En cuanto al vagabundo, la modernidad nunca lo toleró porque
esencialmente el vagabundo es el que no tiene morada, ni meta, ni amo. Pero la
posmodernidad resignificó al vagabundo, le puso un amo e hizo de la ausencia de
morada y de la inestabilidad una virtud. Así, la pauperización de nuestro día a
día y de nuestros proyectos de vida son presentados como un asunto de moda, es
decir, se los juzga desde un criterio estético. No podemos comprar inmuebles,
ni pagar los alquileres; cambiamos de trabajo porque nos echan o porque la
empresa cierra pero no se trata de las consecuencias de un modelo económico
sino de una “tendencia de jóvenes mucho más flexibles y despreocupados que sus
padres”.
La tercera figura, la del jugador, viene al caso porque en
todo juego hay indeterminación, un final abierto. La modernidad no permitía
eso. Había una construcción, un proyecto y toda una serie de instituciones de
protección que no garantizaban el éxito pero cobijaban lo suficiente para que
éste sea posible. Hoy hay reglas para cada partida. No existe el gran juego. En
todo caso el mundo es el gran juego donde reina la incertidumbre y el tiempo se
divide en pequeñas partidas en las que priman reglas diferentes, casi siempre
impuestas desde afuera, claro.
Por último, el turista es, desde mi punto de vista, la
categoría que mejor describe el tipo de identidades de estos tiempos
posmodernos. El turista tiene una finalidad pero es una finalidad inmediata,
siempre provisoria, porque lo que busca son experiencias y en su lógica de
nuevas experiencias cada vez necesita más, más intensas y más diferenciales.
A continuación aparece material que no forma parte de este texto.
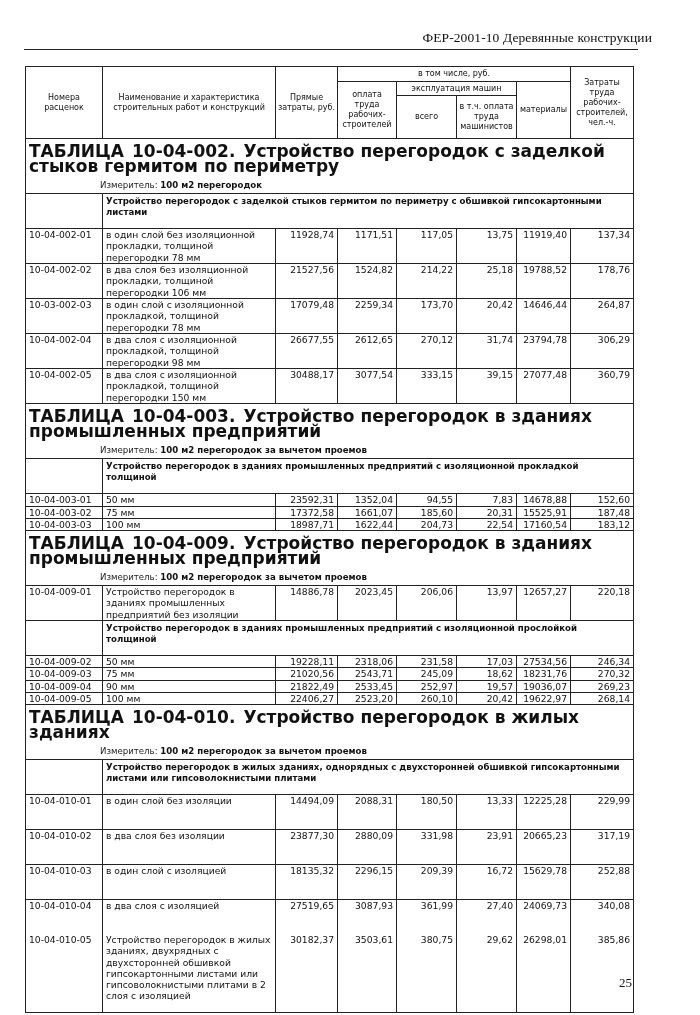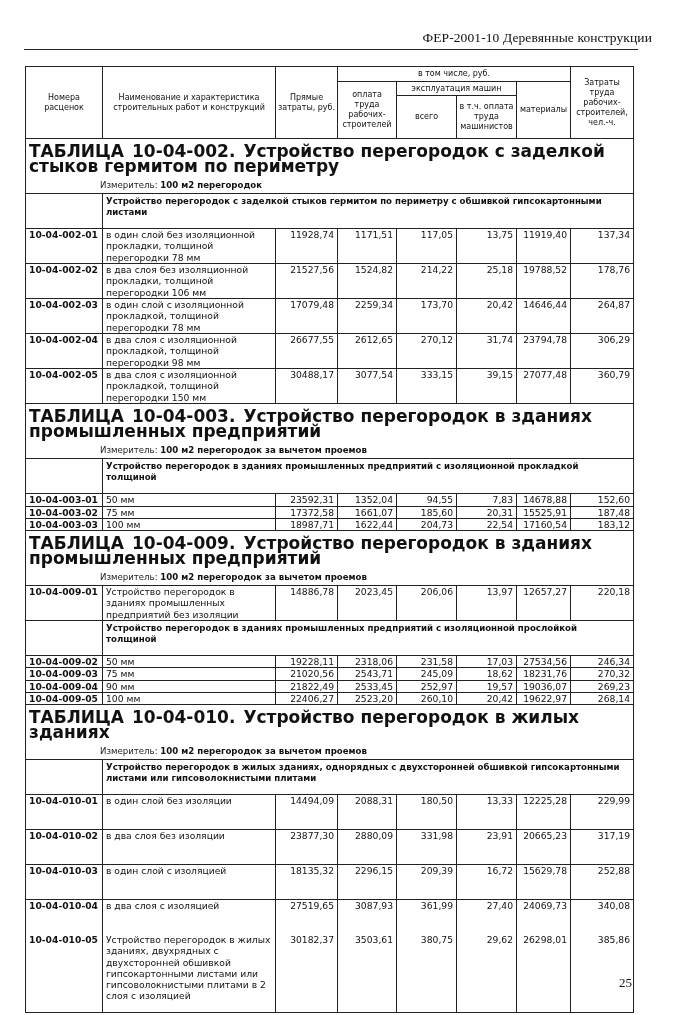--- a/index.html
+++ b/index.html
@@ -5,21 +5,21 @@
   html, body { margin:0; padding:0; background:#ffffff; }
   body { width:700px; height:1015px; position:relative; overflow:hidden; color:#111; font-family:"DejaVu Sans", sans-serif; }
   .running-head { position:absolute; right:48px; top:30px; font-family:"Liberation Serif", serif; font-size:13.5px; color:#111; letter-spacing:0.1px; }
   .head-rule { position:absolute; left:24px; right:62px; top:49px; border-top:1.6px solid #222; }
   .page-number { position:absolute; right:68px; top:975px; font-family:"Liberation Serif", serif; font-size:13px; }
 
   table.main { position:absolute; left:25px; top:66px; width:608px; border-collapse:collapse; table-layout:fixed; font-size:9.2px; line-height:11.2px; }
   table.main td, table.main th { border:1px solid #222; padding:0 3px; vertical-align:top; }
   table.main th { font-weight:normal; text-align:center; vertical-align:middle; font-size:8px; line-height:10px; padding:1px 1px; }
   .hdr-row th { height:auto; }
-  td.code { white-space:nowrap; padding:1px 1px 0 2px;font-weight:bold; }
+  td.code { white-space:nowrap; padding:1px 1px 0 2px; }
   td.num { text-align:right; padding:1px 3px 0 2px; white-space:nowrap; }
   td.desc { padding:1px 2px 0 3px; }
   tr.title-row td { border-left:1px solid #222; border-right:1px solid #222; border-top:1.6px solid #222; border-bottom:none; padding:5px 2px 2px 3px; font-weight:bold; font-size:17px; line-height:15px;margin-top:20px; }
   tr.meter-row td { border-top:none; border-bottom:1px solid #222; padding:4px 0 2px 0; font-size:8.6px; }
   .meter-label { color:#222; }
   .meter-value { font-weight:bold; }
   tr.meter-row td .ind { padding-left:74px; }
   tr.sub-row td.sub { font-weight:bold; font-size:8.6px; line-height:11px; padding:2px 3px 10px 3px; }
   tr.sub-row td.empty-left { border-right:1px solid #222; }
   tr.r3 td { height:34px; }
@@ -89,21 +89,21 @@
         <td class="code">10-04-002-02</td>
         <td class="desc">в два слоя без изоляционной прокладки, толщиной перегородки 106 мм</td>
         <td class="num">21527,56</td>
         <td class="num">1524,82</td>
         <td class="num">214,22</td>
         <td class="num">25,18</td>
         <td class="num">19788,52</td>
         <td class="num">178,76</td>
       </tr>
       <tr class="r3">
-        <td class="code">10-04-002-03</td>
+        <td class="code">10-03-002-03</td>
         <td class="desc">в один слой с изоляционной прокладкой, толщиной перегородки 78 мм</td>
         <td class="num">17079,48</td>
         <td class="num">2259,34</td>
         <td class="num">173,70</td>
         <td class="num">20,42</td>
         <td class="num">14646,44</td>
         <td class="num">264,87</td>
       </tr>
       <tr class="r3">
         <td class="code">10-04-002-04</td>

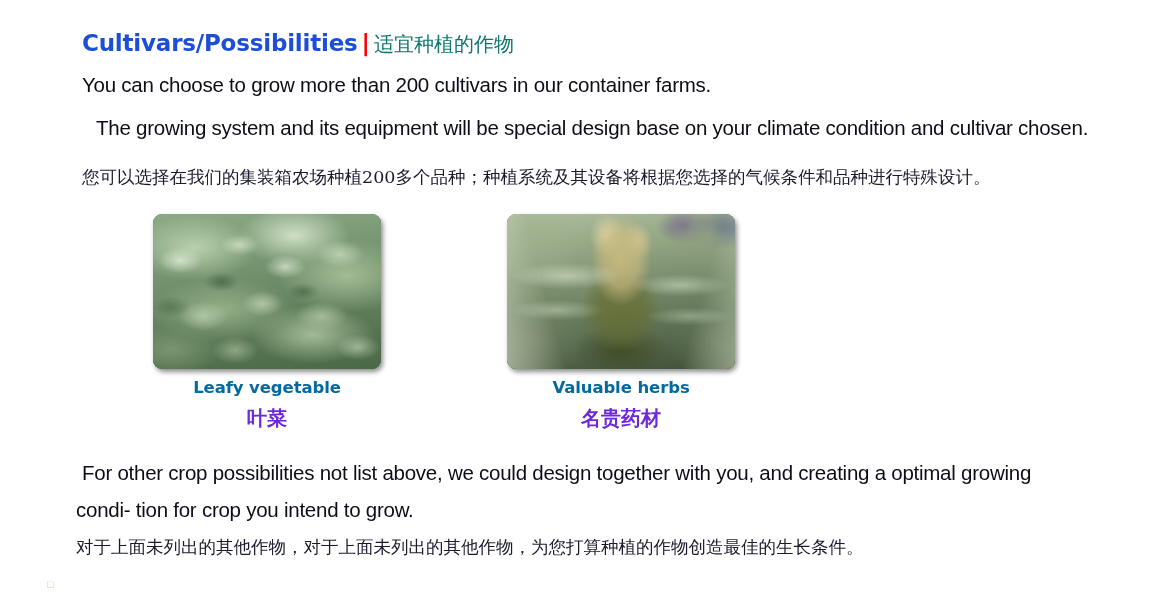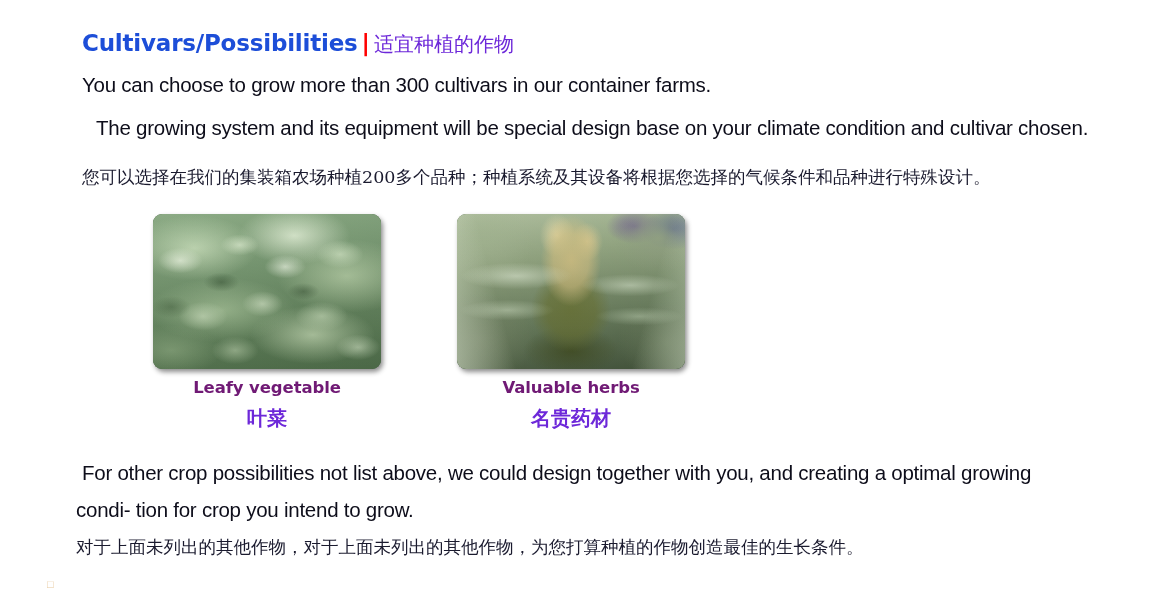--- a/index.html
+++ b/index.html
@@ -34,21 +34,21 @@
     font-family: "DejaVu Sans", sans-serif;
     font-size: 23px;
     font-weight: bold;
     color: #FF0000;
     padding: 0 4px;
   }
   .heading-cn {
     font-family: "DejaVu Sans", sans-serif;
     font-size: 20px;
     font-weight: normal;
-    color: #6d28d9;
+    color: #0f766e;
   }
 
   
   .line {
     position: absolute;
     white-space: nowrap;
   }
   .en-line {
     font-family: "Liberation Sans", sans-serif;
     font-size: 20.5px;
@@ -77,21 +77,21 @@
     top: 214px;
     width: 1151px;
     height: 220px;
   }
   .card {
     position: absolute;
     width: 228px;
     text-align: center;
   }
   #card-0 { left: 153px; }
-  #card-1 { left: 436px; padding-left: 21px; }
+  #card-1 { left: 486px; padding-left: 21px; }
   #card-2 { left: 767px; }
 
   .photo {
     width: 228px;
     height: 155px;
     border-radius: 9px;
     box-shadow: 2px 3px 5px rgba(0,0,0,0.45);
     overflow: hidden;
     position: relative;
     background: #3d5a3a;
@@ -210,21 +210,21 @@
         rgba(120,130,135,0) 31px),
       linear-gradient(to bottom, rgba(255,255,255,.06), rgba(0,0,0,.22));
   }
 
   
   .caption-en {
     margin-top: 9px;
     font-family: "DejaVu Sans", sans-serif;
     font-size: 16.5px;
     font-weight: bold;
-    color: #701a75;
+    color: #0369a1;
     letter-spacing: -0.1px;
     white-space: nowrap;
   }
   .caption-cn {
     margin-top: 8px;
     font-family: "DejaVu Sans", sans-serif;
     font-size: 20px;
     font-weight: bold;
     color: #6d28d9;
     white-space: nowrap;
@@ -241,21 +241,21 @@
     user-select: none;
   }
 </style>
 </head>
 <body>
 
 <div class="heading">
   <span class="heading-en">Cultivars/Possibilities</span><span class="heading-sep">|</span><span class="heading-cn">适宜种植的作物</span>
 </div>
 
-<div class="line en-line" id="intro-line-1">You can choose to grow more than 300 cultivars in our container farms.</div>
+<div class="line en-line" id="intro-line-1">You can choose to grow more than 200 cultivars in our container farms.</div>
 <div class="line en-line" id="intro-line-2">The growing system and its equipment will be special design base on your climate condition and cultivar chosen.</div>
 <div class="line cn-line" id="intro-line-cn">您可以选择在我们的集装箱农场种植200多个品种；种植系统及其设备将根据您选择的气候条件和品种进行特殊设计。</div>
 
 <div class="cards">
 
   <div class="card" id="card-0">
     <div class="photo photo-leafy">
       <div class="layer base"></div>
       <div class="layer leaves"></div>
       <div class="layer shade"></div>

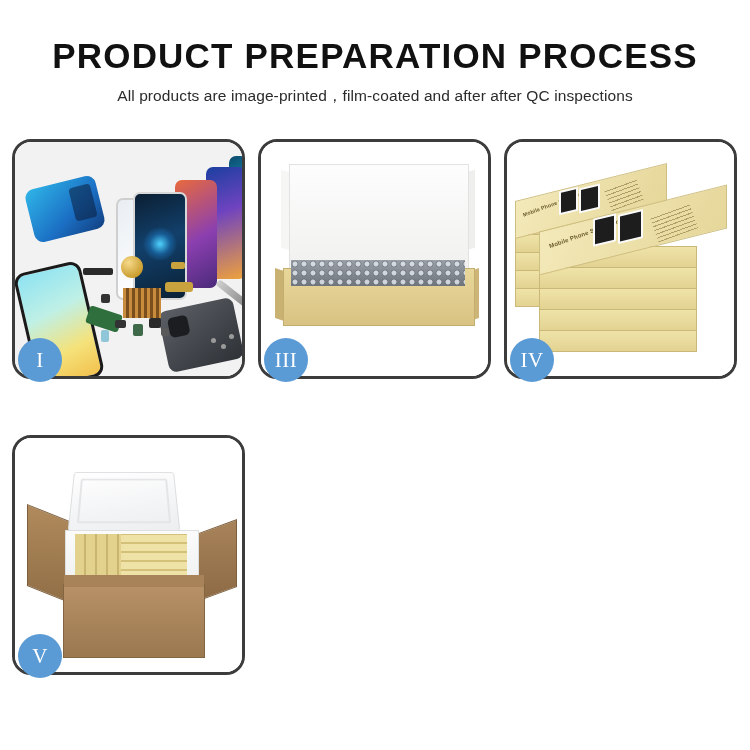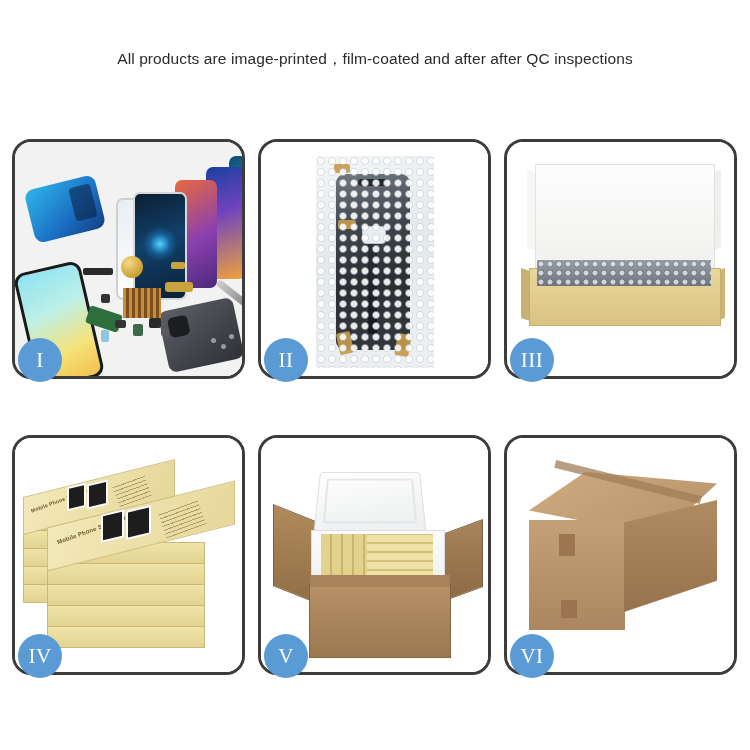--- a/index.html
+++ b/index.html
@@ -140,20 +140,21 @@
   .c6-top{position:absolute;left:22px;top:34px;width:188px;height:64px;background:linear-gradient(150deg,#cdab7f,#b8926a);clip-path:polygon(30% 0,100% 18%,70% 100%,0 60%);}
   .c6-front{position:absolute;left:22px;top:82px;width:96px;height:110px;background:linear-gradient(180deg,#c3a077,#ab8660);}
   .c6-side{position:absolute;left:117px;top:62px;width:93px;height:112px;background:linear-gradient(180deg,#b08b62,#96734d);clip-path:polygon(0 20%,100% 0,100% 72%,0 100%);}
   .c6-seam{position:absolute;left:46px;top:40px;width:150px;height:8px;background:rgba(160,125,88,.75);transform:rotate(14deg);}
   .c6-tape{position:absolute;background:rgba(150,112,74,.85);}
 </style>
 </head>
 <body>
 
 <div class="header">
+  <div class="title">PRODUCT PREPARATION PROCESS</div>
   <div class="subtitle">All products are image-printed，film-coated and after after QC inspections</div>
 </div>
 
 <div class="grid">
 
   <div class="panel">
     <div class="panel-inner p1">
       <div class="scene">
         <div class="ph-stack blue-panel"></div>
         <div class="ph-stack scr-e"></div>
@@ -177,37 +178,20 @@
         <div class="tiny" style="left:86px;top:188px;width:8px;height:12px;background:#8fc7d8;"></div>
         <div class="tiny" style="left:156px;top:120px;width:14px;height:7px;background:#c8a23c;"></div>
         <div class="scrw" style="left:196px;top:196px;"></div>
         <div class="scrw" style="left:206px;top:202px;"></div>
         <div class="scrw" style="left:214px;top:192px;"></div>
       </div>
     </div>
     <div class="badge">I</div>
   </div>
 
-  <div class="panel">
-    <div class="panel-inner p2">
-      <div class="scene">
-        <div class="bag">
-          <div class="screen-in"></div>
-          <div class="cable"></div>
-          <div class="conn"></div>
-          <div class="tape" style="left:18px;top:8px;width:16px;height:9px;"></div>
-          <div class="tape" style="left:22px;top:64px;width:18px;height:9px;"></div>
-          <div class="tape" style="left:22px;top:176px;width:14px;height:22px;transform:rotate(-12deg);"></div>
-          <div class="tape" style="left:80px;top:178px;width:14px;height:22px;transform:rotate(10deg);"></div>
-          <div class="bubbles"></div>
-        </div>
-      </div>
-    </div>
-    <div class="badge">II</div>
-  </div>
 
   <div class="panel">
     <div class="panel-inner p3">
       <div class="scene">
         <div class="b3-lid-l"></div>
         <div class="b3-lid-r"></div>
         <div class="b3-lid"></div>
         <div class="b3-sideL"></div>
         <div class="b3-sideR"></div>
         <div class="b3-body"></div>
@@ -257,27 +241,14 @@
         <div class="c5-foam-lid"></div>
         <div class="c5-foam-box"></div>
         <div class="c5-cont"></div>
         <div class="c5-cont2"></div>
         <div class="c5-body"></div>
       </div>
     </div>
     <div class="badge">V</div>
   </div>
 
-  <div class="panel">
-    <div class="panel-inner p6">
-      <div class="scene">
-        <div class="c6-top"></div>
-        <div class="c6-seam"></div>
-        <div class="c6-front"></div>
-        <div class="c6-side"></div>
-        <div class="c6-tape" style="left:52px;top:96px;width:16px;height:22px;"></div>
-        <div class="c6-tape" style="left:54px;top:162px;width:16px;height:18px;"></div>
-      </div>
-    </div>
-    <div class="badge">VI</div>
-  </div>
 
 </div>
 
 </body></html>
Es
el turista que va a Europa y recorre 14 ciudades en 21 días pero luego cree que
tiene que ir a Tailandia y luego a New York y que si fue hasta allí no se puede
perder Washington, etc. A diferencia del peregrino para el cual el camino tiene
un sentido en tanto tránsito necesario hacia una meta futura generalmente
mediata, para el turista, esto es, para aquel que glorifica el aquí y del
ahora, todo tránsito es intrascendente y se reduce al costo que se debe pagar
por el disfrute de la nueva experiencia inmediata.
Pero lo interesante, además, de este vivir al modo turista, es
que reúne muchas de las características antes mencionadas y se aplica a los
diferentes aspectos de nuestras vidas que la posmodernidad nos invita a
flexiblizar. Una vida de turista no necesita un trabajo estable ni comprarse
una casa porque la identidad no está dada por la estabilidad sino por las
experiencias atomizadas cada vez más fugaces. El turista sueña con quedarse a
vivir en la primera ciudad que conoce, pero al otro día sueña con quedarse a
vivir en la nueva ciudad que conoce y así sucesivamente hasta que se da cuenta
que su fantasía es vivir una vida nómade, algo que en general se logra gracias
a un buen pasar que, en general, depende del apoyo económico de los padres.
Porque, hay que decirlo, es más fácil vivir posmodernamente como turista cuando
tus padres te compraron una casa. Pero lo cierto es que los millennials y centennials encuentran una razón de ser, una identidad, en este
modo turista de vivir la vida. Se trata de una identidad low cost; una identidad a la que más que el check in le preocupa, sobre todo, el check out.